Bir yanda, nasıl ki bu hayattan öncesine dair bilgimiz yoksa bundan sonrasına dair de bize bildirilenden öte bilgimizin olmadığından kaynaklanan bir tuhaf hal! Öte yandan acizlik, değersizlik, önemsizlik, hiçlik duygusu.
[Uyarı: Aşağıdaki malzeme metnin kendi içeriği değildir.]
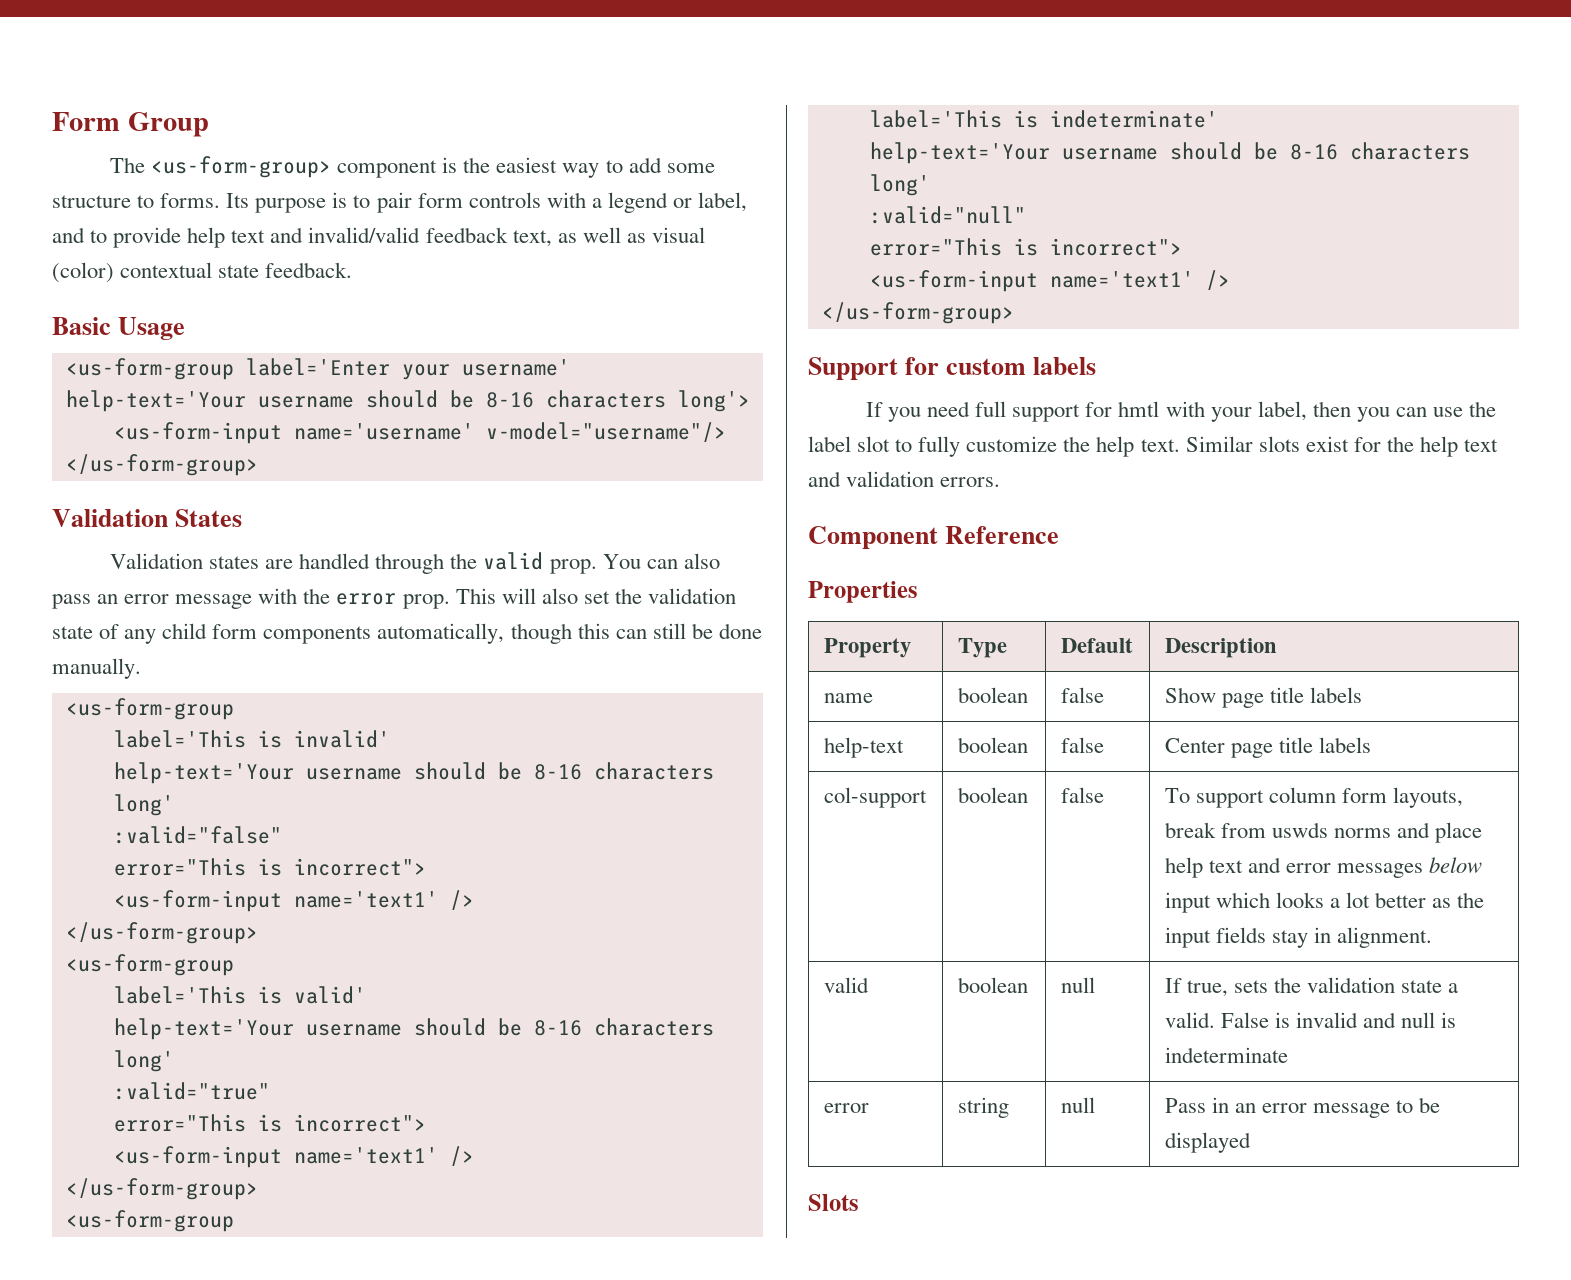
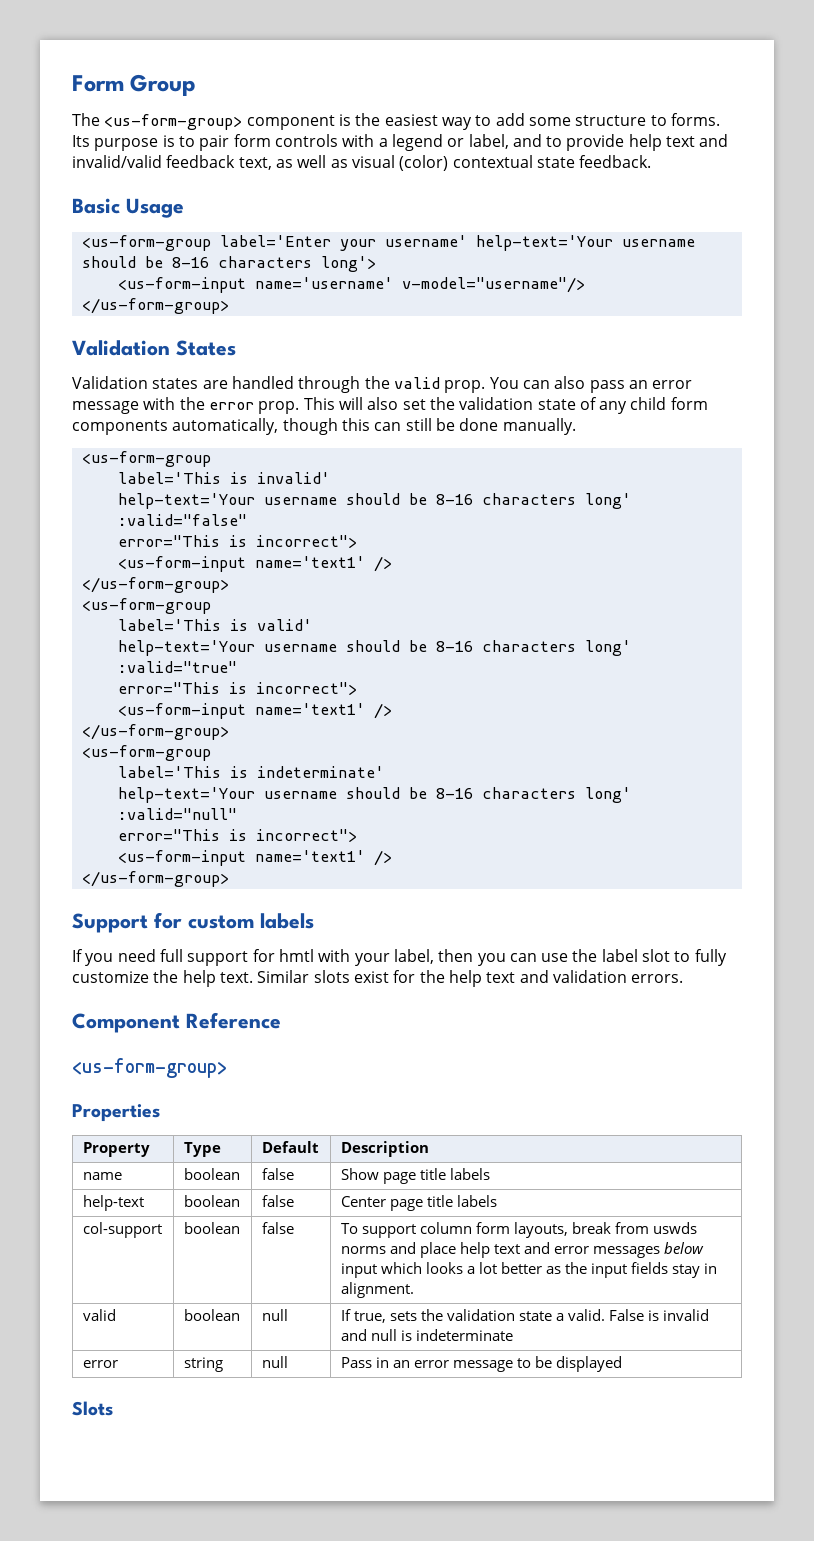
(1060, 535) none -> [72,1058,227,1078] // <us-form-group>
Dinlerin öbür dünyaya dair iddiaları. Akla mantığa vurmadan önce vicdan ve adalet ihtiyacının bunu onaylamak zorunda kalması.
Nedir öbür dünya?
Cennet, cehennem nedir?
Sorup sorgulamadan, düşünmeden, idrak etmeden inanmak en kolayı galiba...
İradesiz gelip iradesiz gideceğimiz bu hayatı irademizle yaşamak sorumluluğu garip!
Her dinin, kendi müminlerini cennetle müjdeleyip geri kalan herkesi cehenneme mahkum etmesi garip!
Bunları düşünmek en garip!
Ölüp gideceğiz işte!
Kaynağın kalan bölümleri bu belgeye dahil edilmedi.